Nejliúdov permanecía en un extremo de la balsa y contemplaba el ancho y rápido río. En su imaginación se sucedían dos escenas: la cabeza del moribundo Kryltsov y la silueta de Katiusha que marchaba animada al borde del camino con Simonson. La impresión de un Kryltsov agonizante, negándose a la evidencia de la muerte, era penosa y triste. Otra impresión era la enérgica Katiusha, que había encontrado el amor de un hombre como Simonson, y, colocada ahora en el camino firme y seguro del bien, debería ser alegre, pero a Nejliúdov también le resultaba penoso y no podía quitarse ese peso.

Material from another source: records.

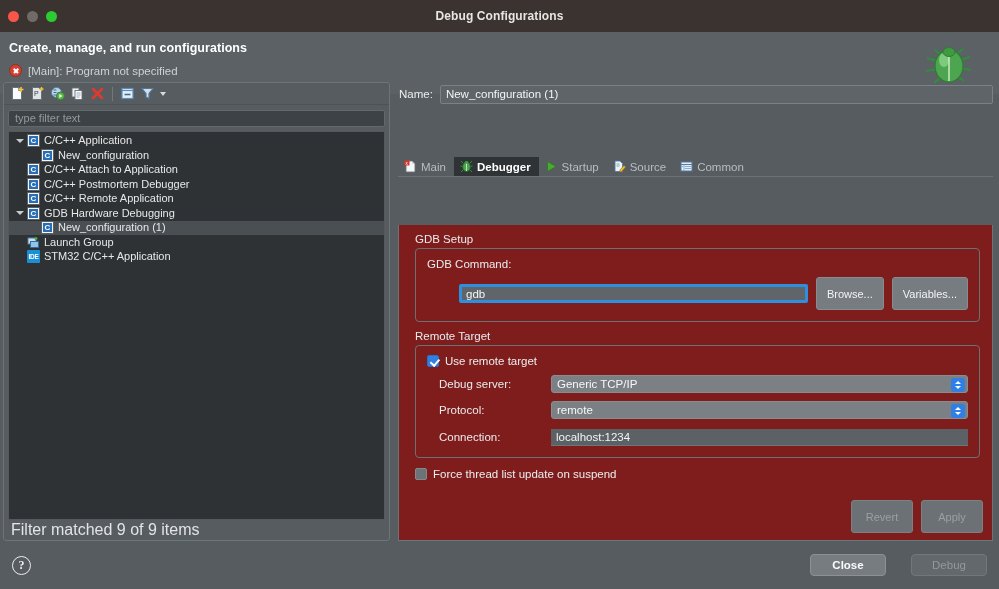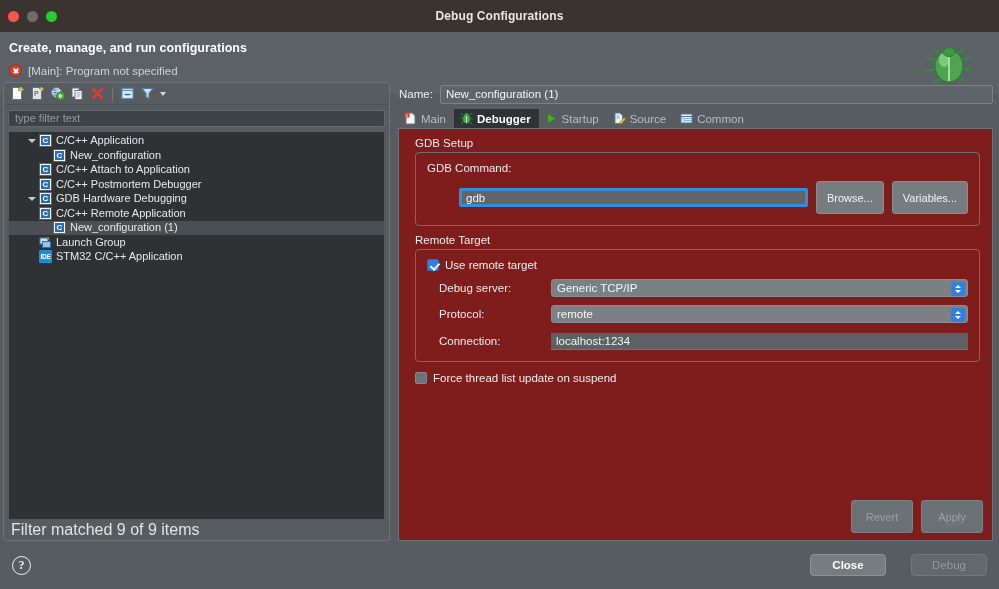"Name:" .right-panel { gap: none -> 48px }
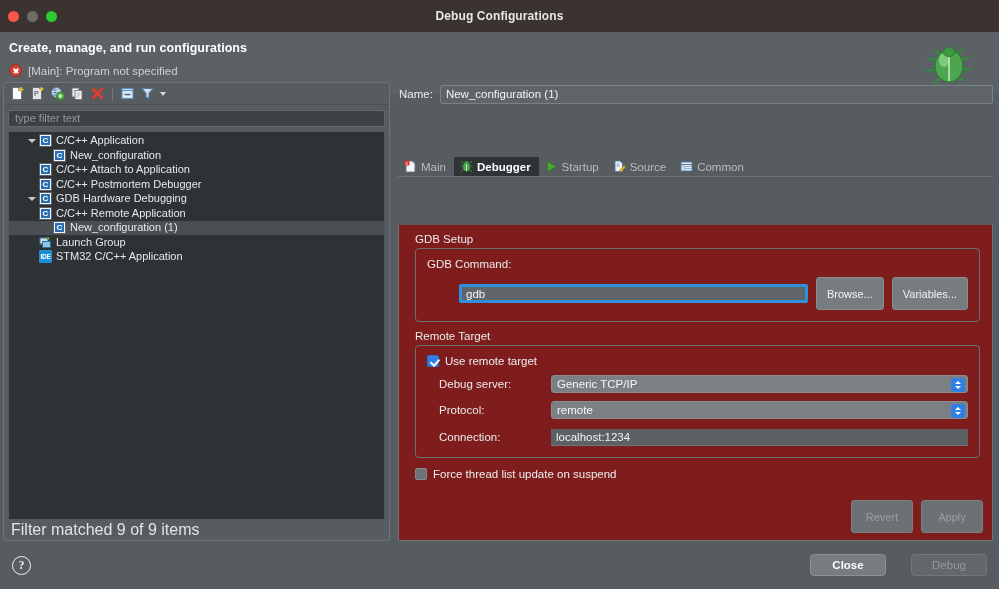"C/C++ Application" .tree-row { padding-left: 16px -> 4px }
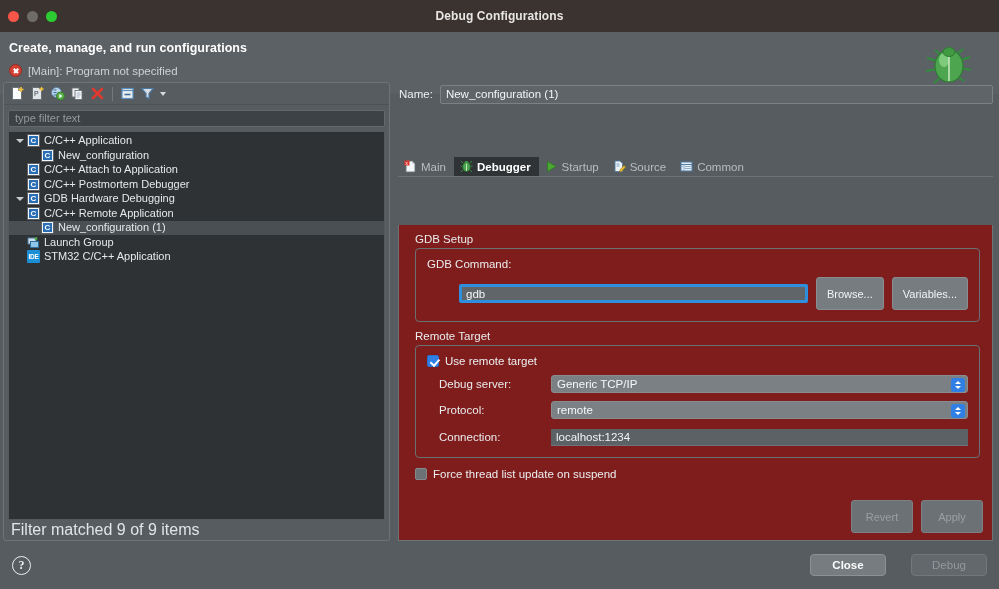"GDB Hardware Debugging" div.tree-row { order: before "C/C++ Remote Application" -> after "C/C++ Remote Application" }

Desde la ciudad llegó, por encima del agua, el repiqueteo de una campana de cobre. El cochero, que permanecía junto a Nejliúdov, y todos los carreteros, se quitaron las gorras e hicieron la señal de la cruz. El que estaba más cerca de la barrera, un viejo harapiento en quien Nejliúdov no había reparado en un principio, no se santiguó y, levantando la cabeza, se quedó mirando a Nejliúdov. El viejo llevaba una chaqueta llena de remiendos, pantalones de paño y botas gastadas. Un gorro alto de piel, y al hombro un pequeño zurrón.

—¿Y tú, viejo, no rezas? —preguntó el cochero de Nejliúdov, poniéndose y arreglándose el gorro—. ¿No estás bautizado?

—¿A quién voy a rezar? —replicó el viejo harapiento, acercándose y soltando palabra tras palabra.